Sólo le faltaba probarlo a plena satisfacción de Gill Templer. No había parado: telefoneó a la comisaría de Fort William y habló con un sargento muy atento llamado Donald Maclay que recordaba bien el caso.
– El cadáver apareció en la ladera del Ben Dorchory, donde llevaba un par de meses porque es un paraje apartado. Gracias a que pasó un campesino por allí, porque si no habría podido estarse años. Con arreglo al reglamento, no encontramos nada que permitiera la identificación y en los bolsillos no llevaba nada.
– ¿Ni siquiera algún dinero?
– Nada. Las etiquetas de la ropa eran anodinas. Preguntamos en hoteles, pensiones, etcétera, y comprobamos la lista de personas desaparecidas.
– ¿Y el revólver?
– ¿El revólver?
– ¿Había huellas?
– ¿Después de tanto tiempo? No.
– Pero ¿lo comprobaron?
– Ah, claro.
Wylie anotaba con abreviaturas casi todos los hechos.
– ¿Y restos de pólvora?
– ¿Cómo dice?
– Si había restos de pólvora en la piel. Fue un disparo en la cabeza, ¿no?
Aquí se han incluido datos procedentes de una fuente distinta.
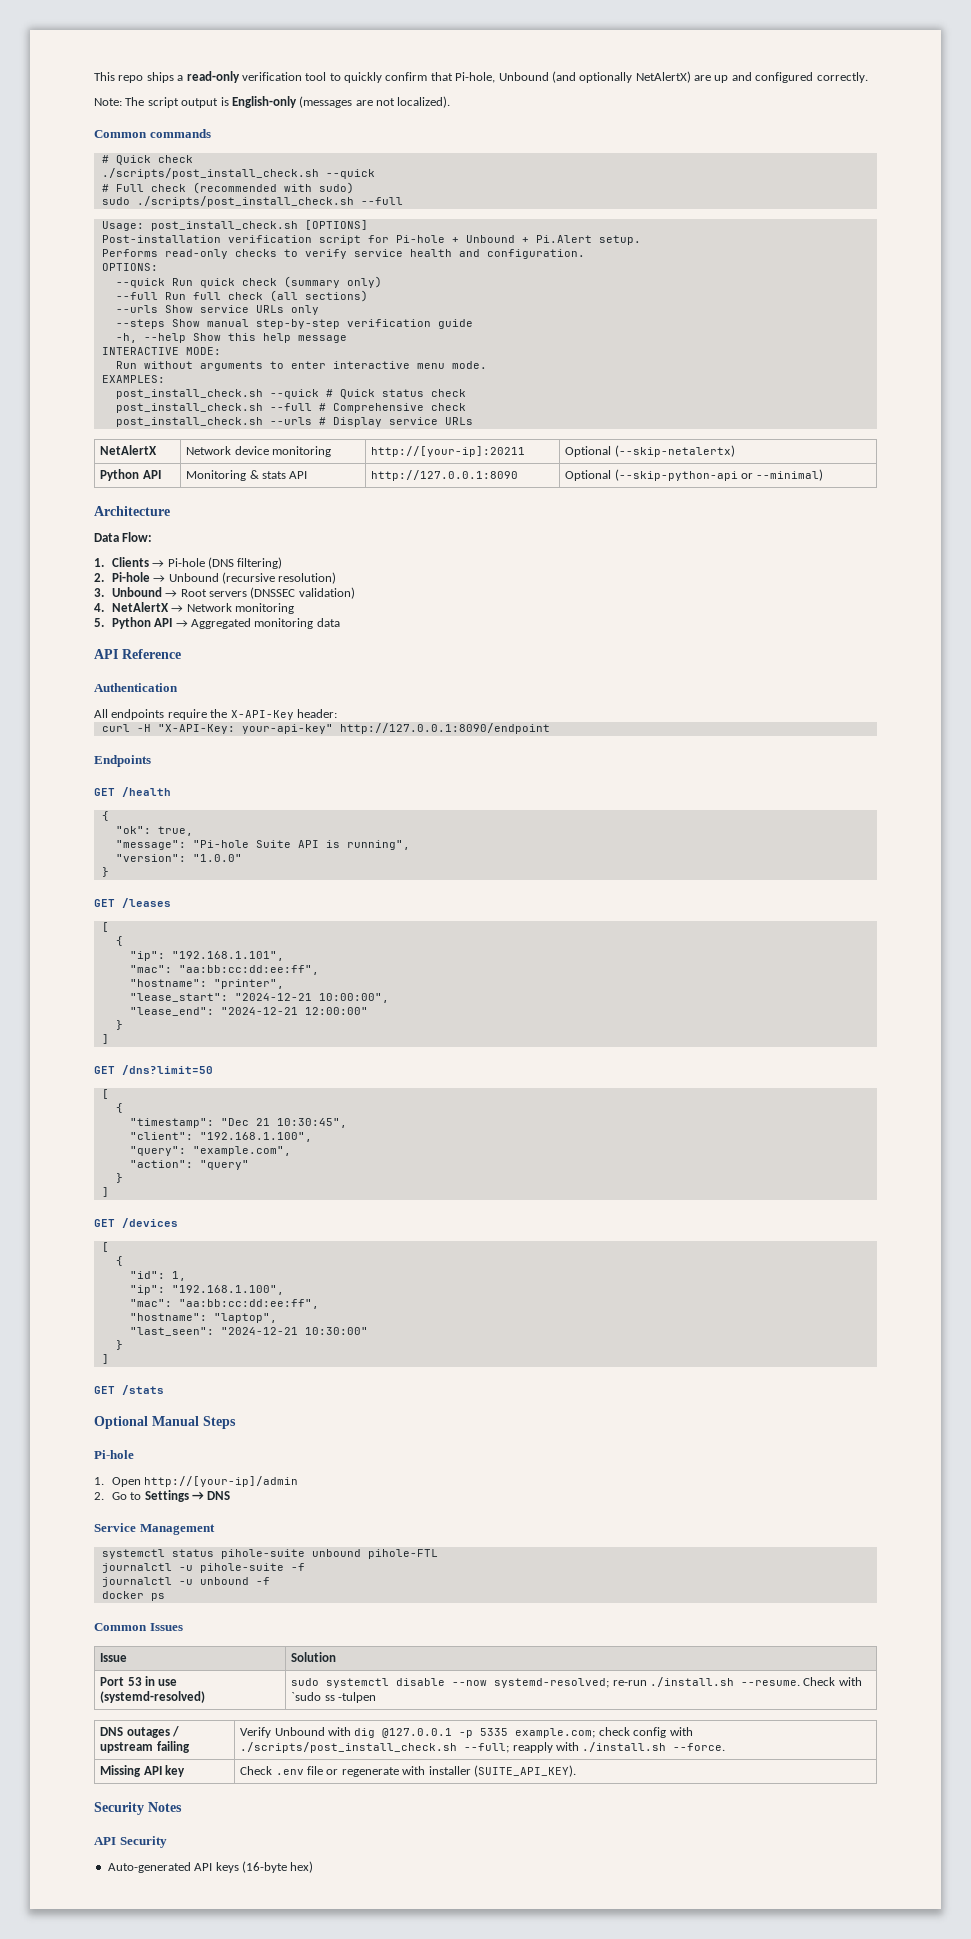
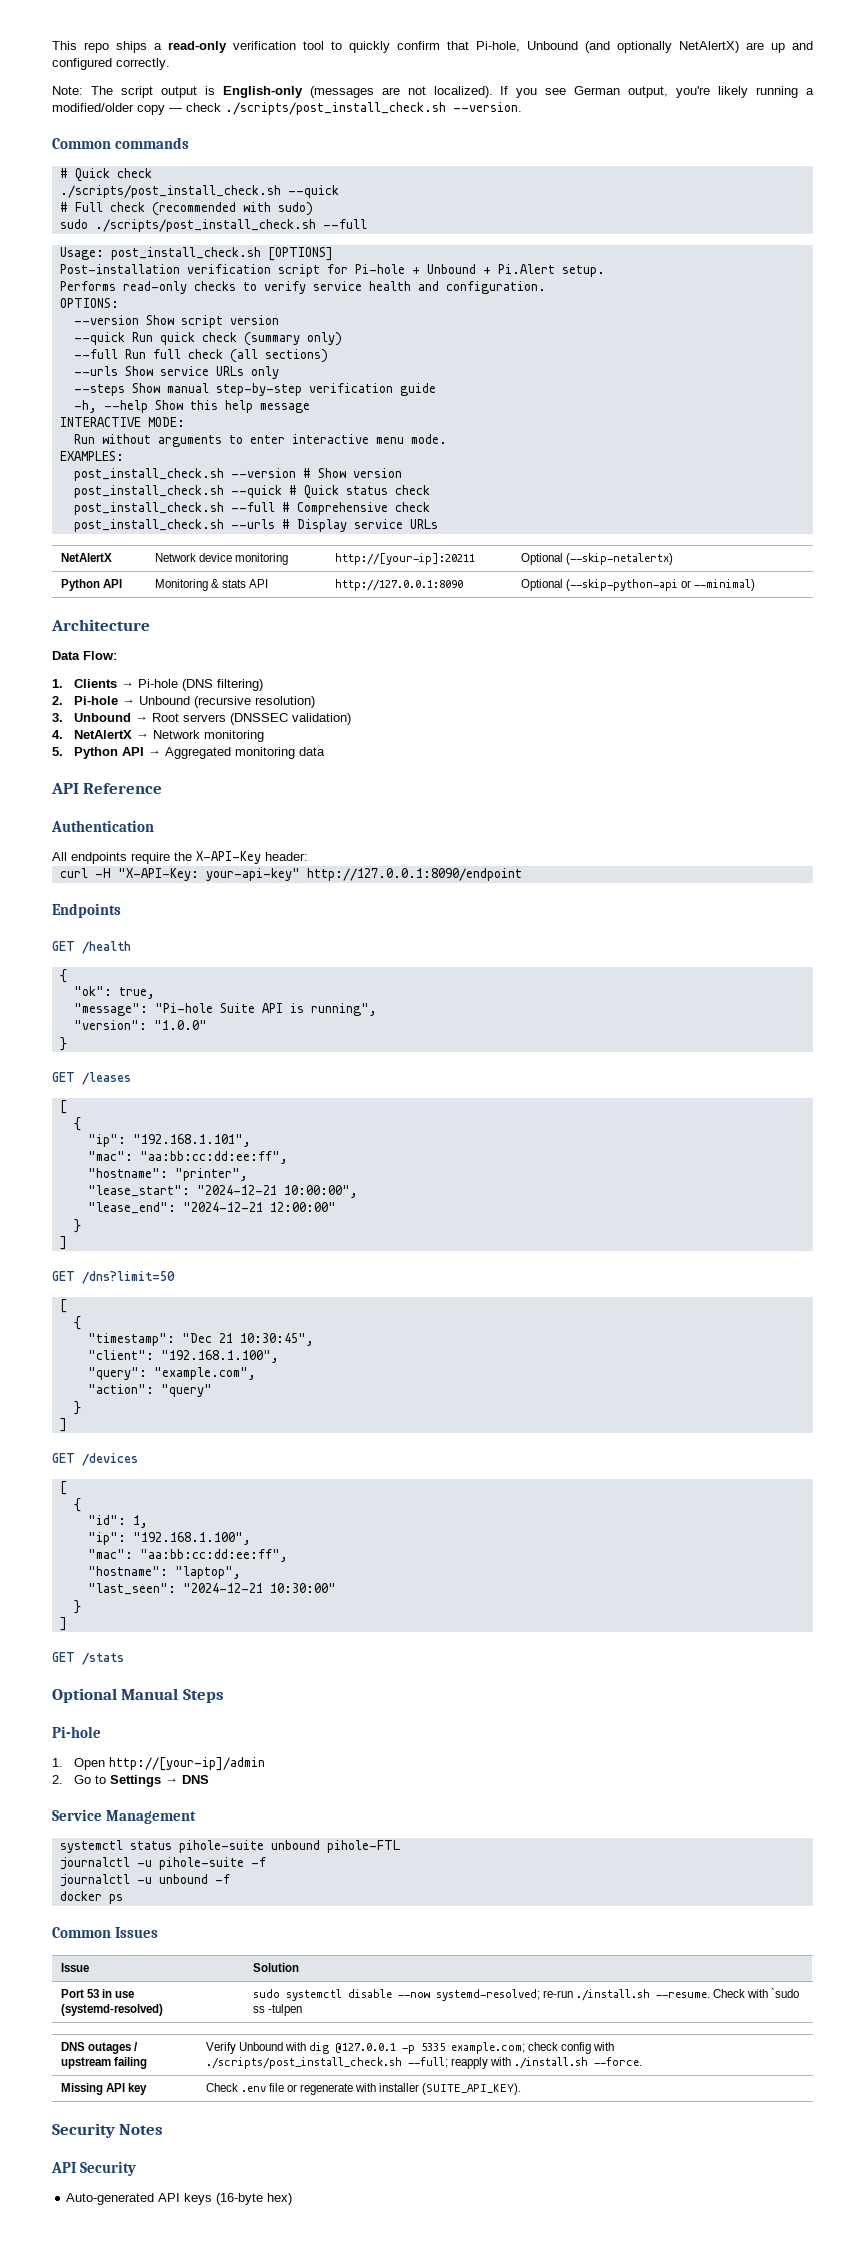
+ If you see German output, you're likely running a modified/older copy — check ./scripts/post_install_check.sh --version.
+ --version Show script version
+ post_install_check.sh --version # Show version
– Exacto. El forense no encontró quemaduras ni restos en el cuero cabelludo.
– ¿No es algo extraño?
– No, cuando alguien se ha volado media cabeza y ha habido intervención de las alimañas.
– Ya -dijo Wylie concluyendo sus anotaciones.
– Tenga en cuenta que más que un cadáver era un espantapájaros. Tenía la piel apergaminada y en esa colina sopla un viento del demonio.
– ¿No lo catalogaron como un caso de muerte sospechosa?
– Nosotros actuamos en concordancia con los hallazgos de la autopsia.
– ¿Podría enviarme el expediente?
– Si me lo pide por escrito, desde luego.
– Gracias -dijo ella tamborileando con el bolígrafo en la mesa-. ¿A qué distancia estaba el revólver?
– A unos siete metros.
– ¿Creen que lo separaría algún animal?
– Si. O bien que fue un efecto del rebufo. Se acerca el arma a la cabeza, se aprieta el gatillo y se produce un fuerte retroceso, ¿comprende?
– Sí, claro. Y después, ¿qué más?
– Al final hicimos una reconstrucción facial y divulgamos el retrato robot.
– ¿Y qué?
– Nada. La verdad es que pensábamos que era mucho mayor…, de más de cuarenta años, y ese es el aspecto que se le dio en el retrato robot. Yo no sé cómo se enterarían los alemanes.